Mitch – after setting off a suitcase nuke in the LA environs, anything the do in upcoming seasons is going to be a bit of a let down, don’t you think?
LL
January 16th, 2007 at 3:06 pm
For the Number junkey in us:
http://www.medialifemagazine.com/artman/publish/cat_index_31.asp
There was no sixth-season slump for Jack Bauer. The season premiere of Fox’s “24” Sunday night, airing opposite CBS’s NFL playoff-plumped lineup and ABC’s “Desperate Housewives,” drew more total viewers than last year while matching the season five premiere among adults 18-49. That’s according to Nielsen overnights.
“24” averaged a 6.1 in 18-49s and drew 15.7 million total viewers, up 6 percent over last year’s 14.8 million and the show’s best-ever debut without a football lead-in. The two-hour show began at 8 p.m. and grew from a 5.8 in its first hour to a 6.3 in its second.
“24” also seemed to have a draining effect on NBC and ABC’s lineups. “Housewives,” while still winning its 9 p.m. timeslot, posted its lowest-ever 18-49 rating for an original episode, a 6.8. And NBC’s second week of the new show “Grease: You’re the One That I Want” plunged 37 percent from last week’s premiere to a 2.7. Lead-out “The Apprentice” also dipped 32 percent from last week, to a 2.8.
—
And Monday’s overnights:
http://www.medialifemagazine.com/artman/publish/article_9543.asp
Airing opposite the Globes, Fox’s “24” held up quite well in the second night of its two-part, four-hour season premiere. It averaged a 5.9 in adults 18-49, equaling last year’s rating against the Globes though down a tad from Sunday’s debut.
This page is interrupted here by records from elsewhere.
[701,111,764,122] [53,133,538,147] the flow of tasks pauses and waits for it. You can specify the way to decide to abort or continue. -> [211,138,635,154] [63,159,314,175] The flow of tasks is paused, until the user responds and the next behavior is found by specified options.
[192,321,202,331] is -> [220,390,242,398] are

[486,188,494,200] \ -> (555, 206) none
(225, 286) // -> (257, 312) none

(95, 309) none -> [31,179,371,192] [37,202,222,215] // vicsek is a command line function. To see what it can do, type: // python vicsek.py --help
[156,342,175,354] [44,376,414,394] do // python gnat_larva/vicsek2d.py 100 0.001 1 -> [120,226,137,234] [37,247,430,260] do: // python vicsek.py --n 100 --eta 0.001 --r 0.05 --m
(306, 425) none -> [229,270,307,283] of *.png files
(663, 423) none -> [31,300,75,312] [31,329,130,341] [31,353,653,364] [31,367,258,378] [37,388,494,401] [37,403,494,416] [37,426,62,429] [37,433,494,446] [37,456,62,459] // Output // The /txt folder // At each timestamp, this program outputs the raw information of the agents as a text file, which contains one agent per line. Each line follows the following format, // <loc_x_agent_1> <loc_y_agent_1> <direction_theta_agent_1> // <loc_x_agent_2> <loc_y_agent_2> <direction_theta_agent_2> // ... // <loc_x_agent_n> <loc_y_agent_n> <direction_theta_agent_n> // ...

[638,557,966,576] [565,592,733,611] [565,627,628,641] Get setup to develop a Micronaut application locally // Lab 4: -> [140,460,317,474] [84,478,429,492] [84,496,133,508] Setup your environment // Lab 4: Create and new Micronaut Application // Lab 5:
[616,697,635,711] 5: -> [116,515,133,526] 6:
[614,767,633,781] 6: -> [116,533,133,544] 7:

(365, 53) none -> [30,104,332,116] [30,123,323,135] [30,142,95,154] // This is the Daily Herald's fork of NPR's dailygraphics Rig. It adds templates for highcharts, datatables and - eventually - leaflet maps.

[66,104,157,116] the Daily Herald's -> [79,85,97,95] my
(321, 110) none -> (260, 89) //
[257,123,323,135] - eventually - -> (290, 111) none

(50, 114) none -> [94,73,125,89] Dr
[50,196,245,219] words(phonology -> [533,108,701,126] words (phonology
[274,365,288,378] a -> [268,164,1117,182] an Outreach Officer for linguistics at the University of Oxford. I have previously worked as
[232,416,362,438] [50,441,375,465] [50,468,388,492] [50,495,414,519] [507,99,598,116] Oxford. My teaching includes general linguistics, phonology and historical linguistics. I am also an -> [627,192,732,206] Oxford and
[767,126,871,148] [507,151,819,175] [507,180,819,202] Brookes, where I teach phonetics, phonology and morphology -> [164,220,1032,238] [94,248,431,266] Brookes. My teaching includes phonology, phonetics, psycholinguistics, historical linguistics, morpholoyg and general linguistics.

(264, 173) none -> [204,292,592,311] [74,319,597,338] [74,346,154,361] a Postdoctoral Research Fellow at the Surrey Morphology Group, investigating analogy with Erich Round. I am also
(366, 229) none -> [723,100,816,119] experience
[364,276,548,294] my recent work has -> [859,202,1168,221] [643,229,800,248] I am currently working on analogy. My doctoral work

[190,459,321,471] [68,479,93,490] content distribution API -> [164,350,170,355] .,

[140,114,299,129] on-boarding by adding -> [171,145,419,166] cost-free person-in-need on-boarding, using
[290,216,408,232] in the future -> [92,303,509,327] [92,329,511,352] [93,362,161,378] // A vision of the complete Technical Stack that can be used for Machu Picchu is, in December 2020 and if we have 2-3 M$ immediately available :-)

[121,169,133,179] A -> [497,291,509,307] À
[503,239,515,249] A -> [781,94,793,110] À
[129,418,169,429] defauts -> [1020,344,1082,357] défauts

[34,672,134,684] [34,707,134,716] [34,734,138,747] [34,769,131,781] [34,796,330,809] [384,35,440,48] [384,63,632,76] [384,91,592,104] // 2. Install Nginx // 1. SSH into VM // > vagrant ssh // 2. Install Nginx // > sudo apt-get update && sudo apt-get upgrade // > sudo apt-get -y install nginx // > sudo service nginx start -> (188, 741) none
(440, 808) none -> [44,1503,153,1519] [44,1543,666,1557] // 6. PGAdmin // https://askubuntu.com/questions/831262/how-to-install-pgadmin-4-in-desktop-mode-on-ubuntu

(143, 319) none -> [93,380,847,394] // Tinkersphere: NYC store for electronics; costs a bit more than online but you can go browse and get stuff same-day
It also drew 15.7 million total viewers, equal to Sunday and up over last year.
The Globes kept NBC ahead of Fox for first place for the night among 18-49s, as the network averaged a 6.5 rating and a 15 share. Fox was second at 5.9/13, ABC third at 3.3/8, CBS fourth at 3.2/7, Univision fifth at 1.9/5 and CW sixth at 0.8/2.
January 16th, 2007 at 3:34 pm
I am SO happy to see 24 beating “Apprentice”.
January 17th, 2007 at 10:43 am
I’m all for anything that speeds the demise of reality TV and game shows in general.